Source material –

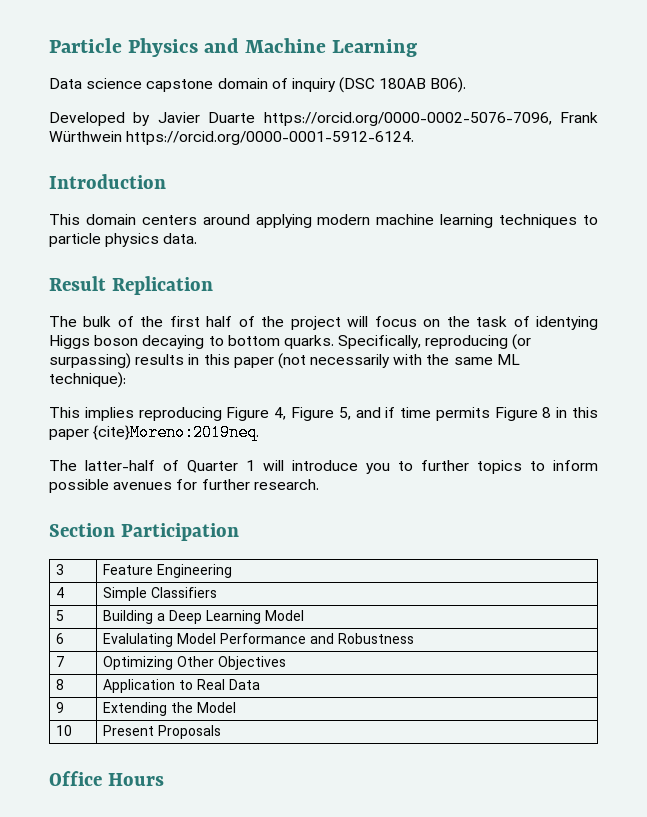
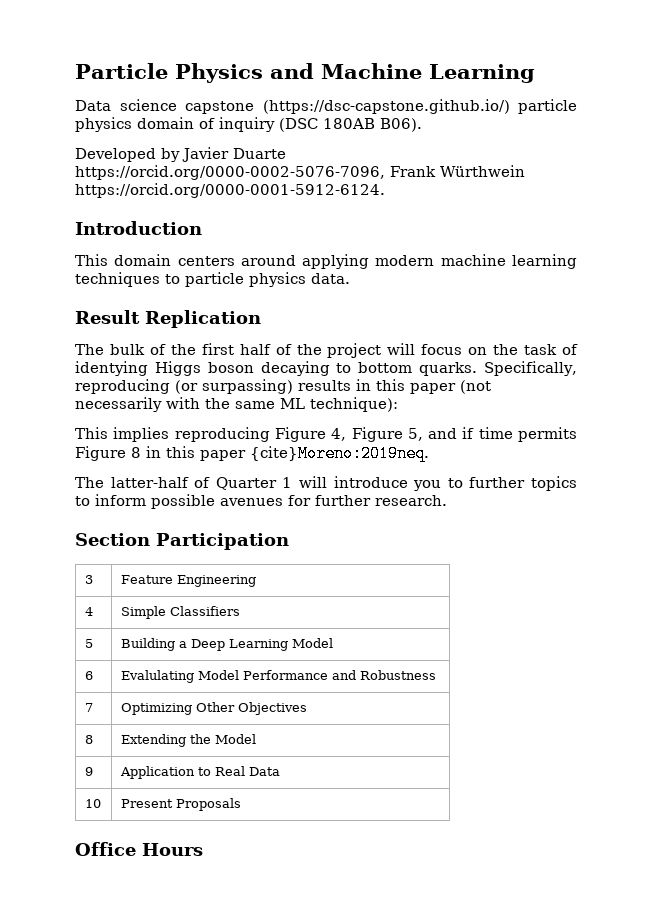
(214, 85) none -> [262,99,577,114] [75,117,132,132] (https://dsc-capstone.github.io/) particle physics
(65, 684) none -> [120,734,256,747] [84,767,93,776] | Extending the Model // 9
[56,702,65,713] [103,702,237,716] // 9 | Extending the Model -> (280, 771) none

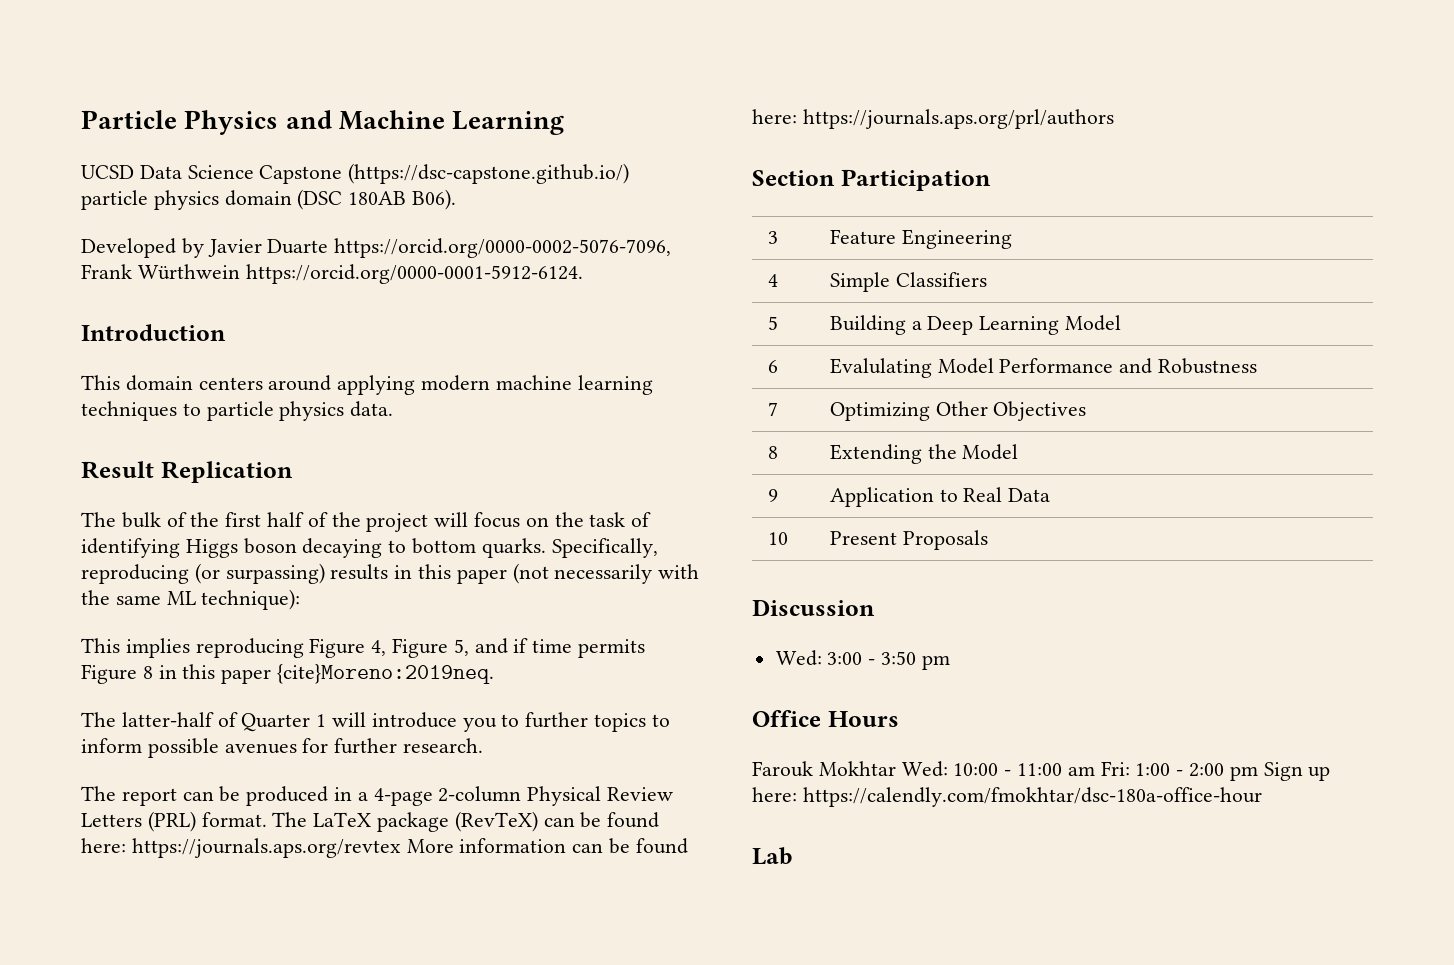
[75,99,254,114] Data science capstone -> [81,165,343,184] UCSD Data Science Capstone
[199,117,275,132] of inquiry -> (292, 198) none
[75,361,148,376] identying -> [81,538,180,558] identifying
(447, 500) none -> [81,786,674,806] [81,811,660,832] [81,838,688,858] [752,109,1114,129] // The report can be produced in a 4-page 2-column Physical Review Letters (PRL) format. The LaTeX package (RevTeX) can be found here: https://journals.aps.org/revtex More information can be found here: https://journals.aps.org/prl/authors
[75,842,203,856] Office Hours -> [752,599,875,616] [775,650,950,670] [752,710,899,727] [752,761,1331,781] [752,787,1262,807] [752,847,793,865] Discussion // Wed: 3:00 - 3:50 pm // Office Hours // Farouk Mokhtar Wed: 10:00 - 11:00 am Fri: 1:00 - 2:00 pm Sign up here: https://calendly.com/fmokhtar/dsc-180a-office-hour // Lab

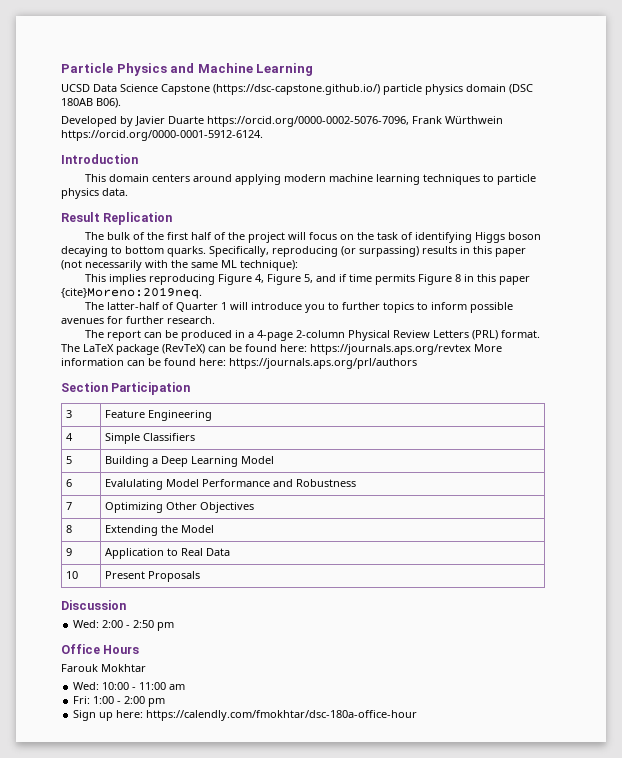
[827,651,917,665] 3:00 - 3:50 -> [102,620,155,628] 2:00 - 2:50
(896, 768) none -> (146, 668) //
(1095, 771) none -> (186, 687) //
(1258, 773) none -> (166, 702) //
[752,847,793,865] // Lab -> (418, 715) none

What is needed – Reproduce word for word, with pictures dropped, only the part of the material above that opens with the line containing "(65, 684) none" and closes with the line containing "[75,361,148,376] identying ->".

Solution –
(65, 684) none -> [120,734,256,747] [84,767,93,776] | Extending the Model // 9
[56,702,65,713] [103,702,237,716] // 9 | Extending the Model -> (280, 771) none

[75,99,254,114] Data science capstone -> [81,165,343,184] UCSD Data Science Capstone
[199,117,275,132] of inquiry -> (292, 198) none
[75,361,148,376] identying -> [81,538,180,558] identifying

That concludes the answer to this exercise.